┌─ DATASET ENTRIES

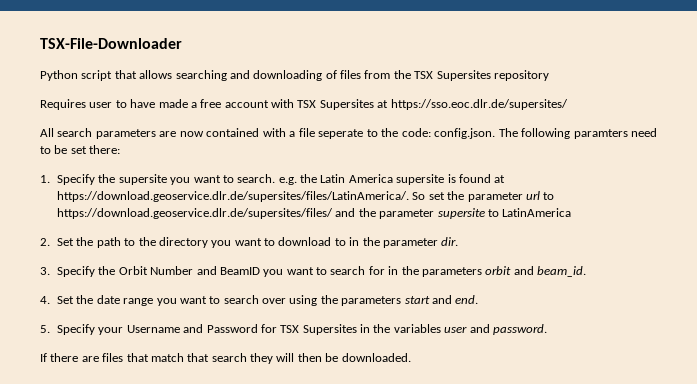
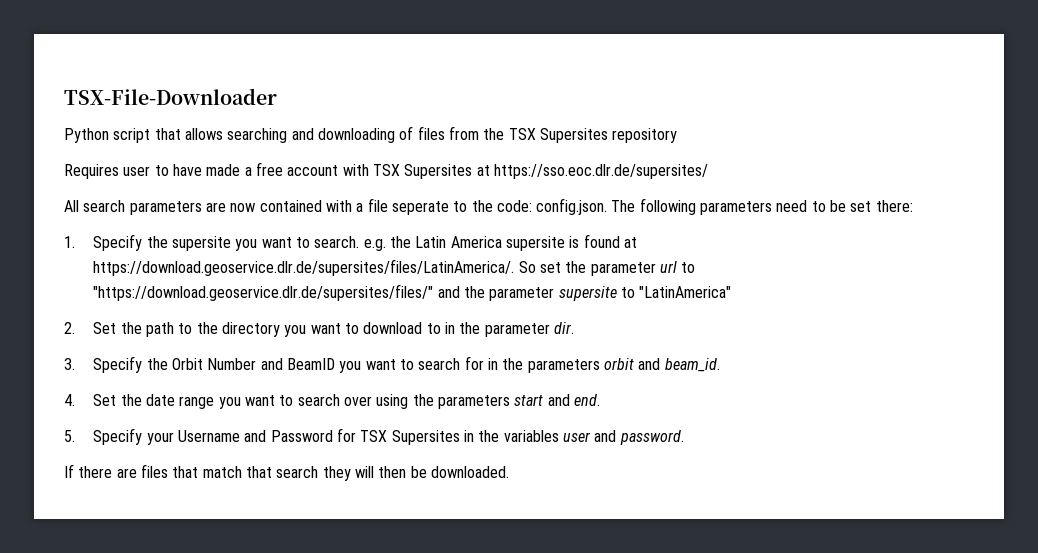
[573,129,628,139] paramters -> [700,201,773,215] parameters
[57,208,334,219] https://download.geoservice.dlr.de/supersites/files/ -> [93,284,434,301] "https://download.geoservice.dlr.de/supersites/files/"
[502,208,572,217] LatinAmerica -> [639,286,732,298] "LatinAmerica"

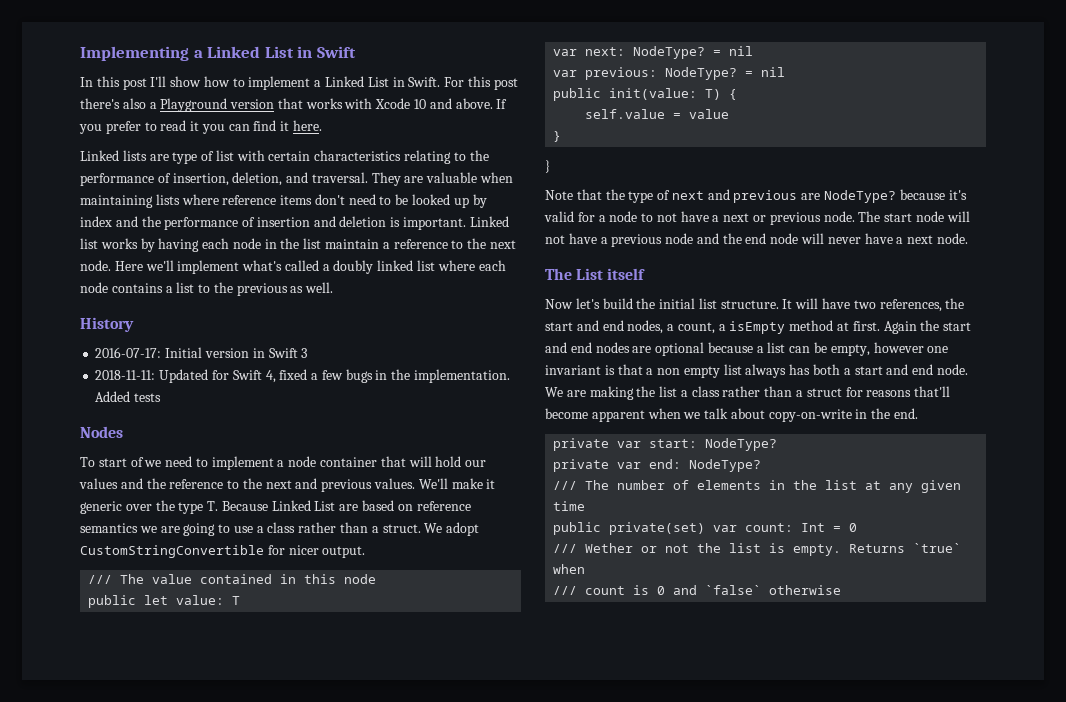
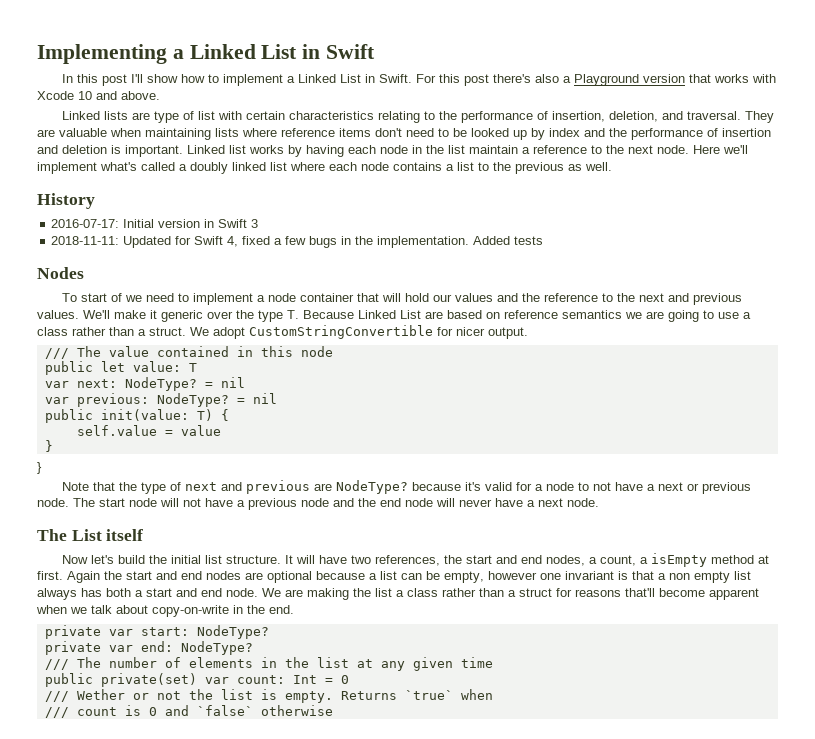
[496,99,508,109] [79,120,323,134] If you prefer to read it you can find it here. -> (160, 95) none

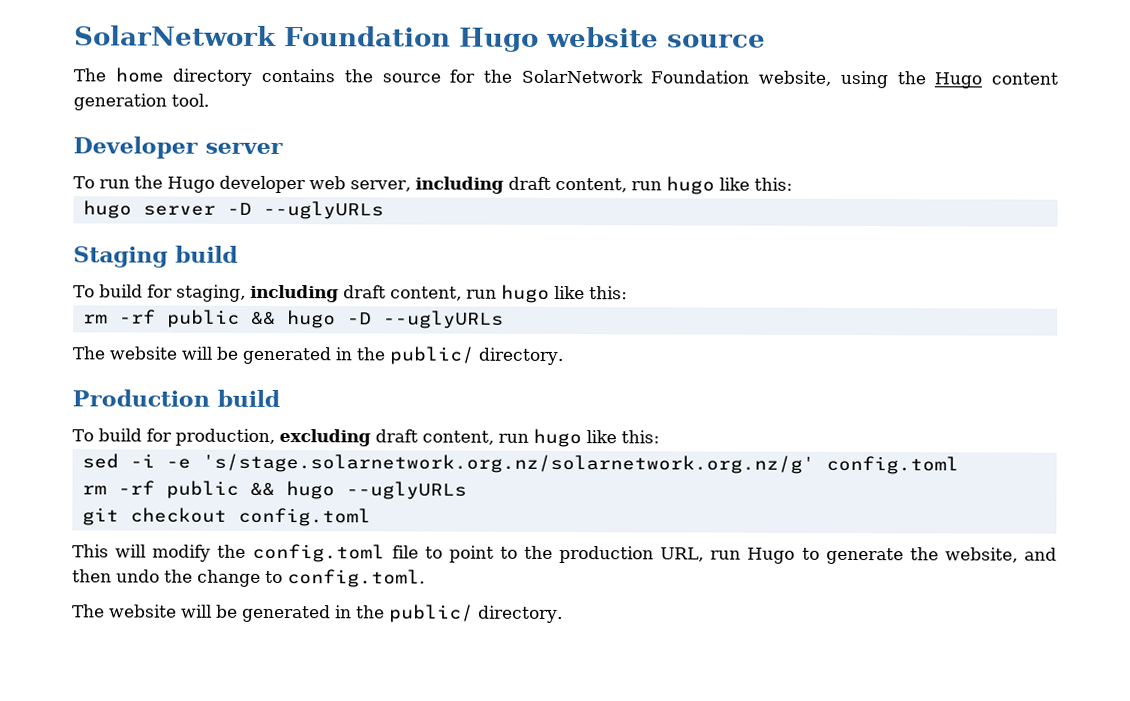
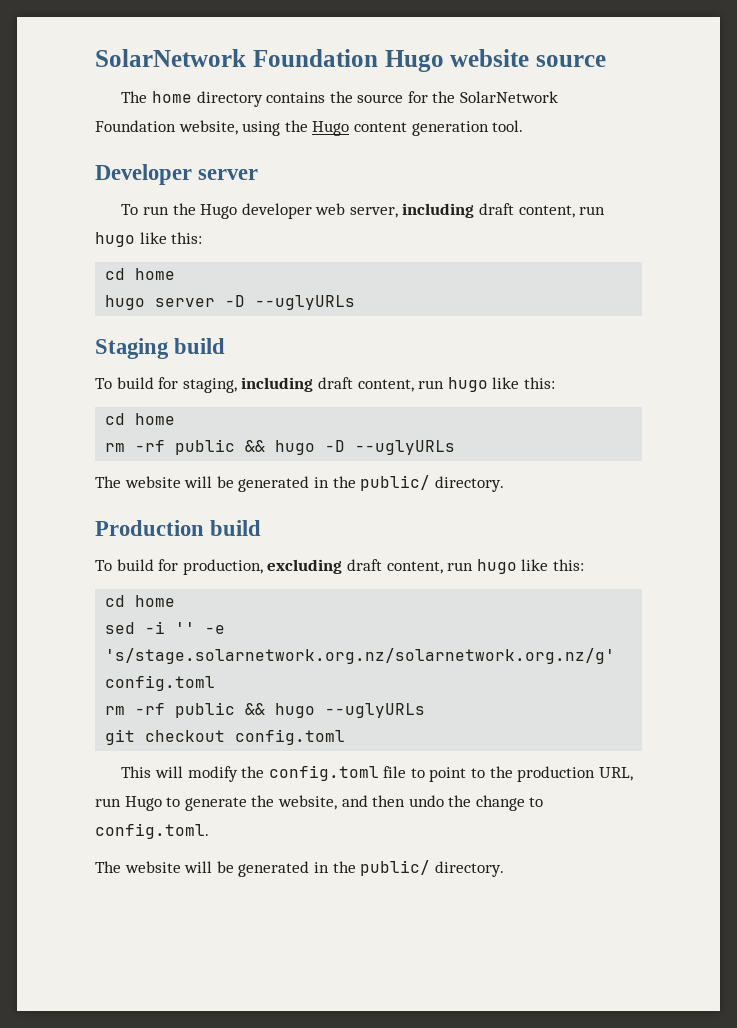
(793, 184) none -> [105,268,176,280] // cd home
(628, 293) none -> [105,413,176,425] // cd home
(660, 437) none -> [105,595,176,607] // cd home
(155, 460) none -> [175,622,196,634] ''

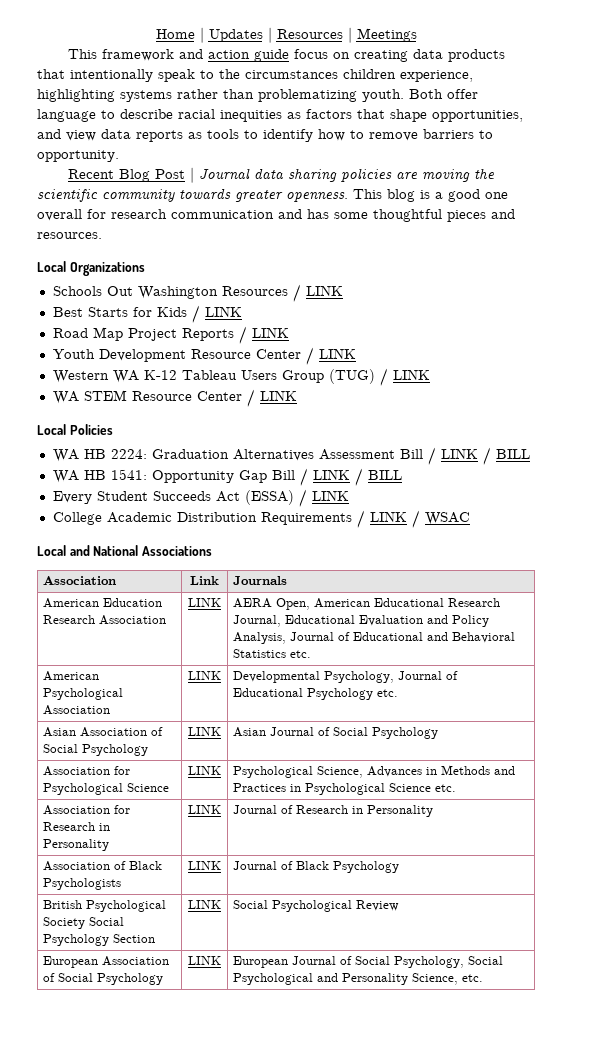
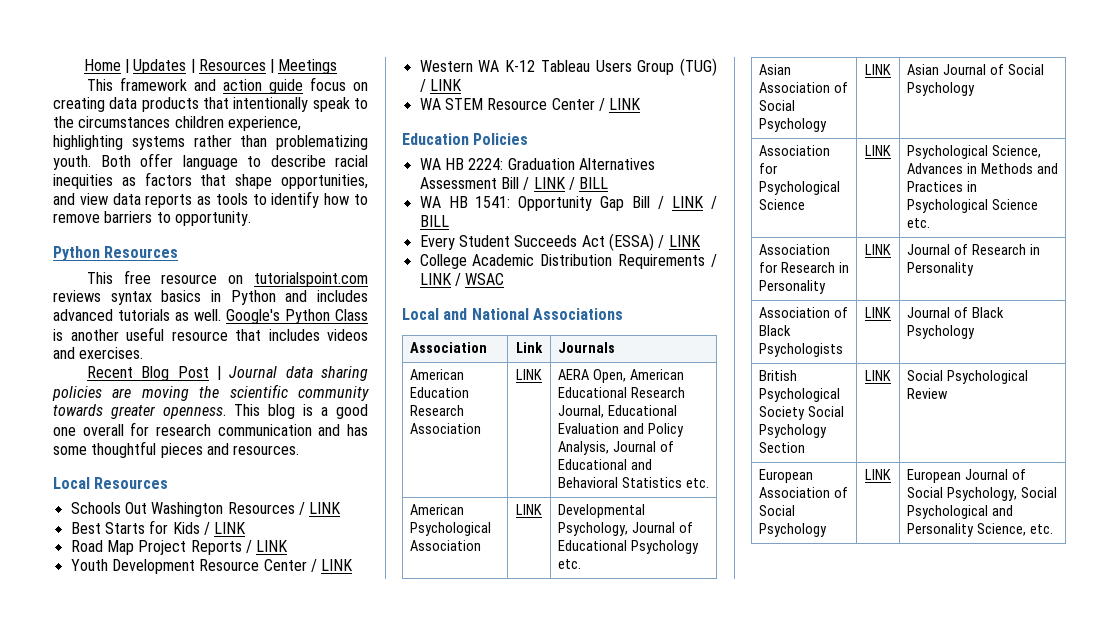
(119, 156) none -> [53,246,179,261] [86,270,368,287] [53,290,368,305] [53,309,368,324] [53,327,368,341] [53,347,144,359] // Python Resources // This free resource on tutorialspoint.com reviews syntax basics in Python and includes advanced tutorials as well. Google's Python Class is another useful resource that includes videos and exercises.
[69,262,145,276] Organizations -> [94,477,169,489] Resources
[37,424,66,435] Local -> [402,133,469,145] Education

└─

*REQUIRED ACTION*. For this exercise, repeat exactly the lines of the data above from the one with "(793, 184) none" down to the one with "(155, 460) none -> [175,622,196,634] ''", both end lines included.

*OUTPUT BELOW*.
(793, 184) none -> [105,268,176,280] // cd home
(628, 293) none -> [105,413,176,425] // cd home
(660, 437) none -> [105,595,176,607] // cd home
(155, 460) none -> [175,622,196,634] ''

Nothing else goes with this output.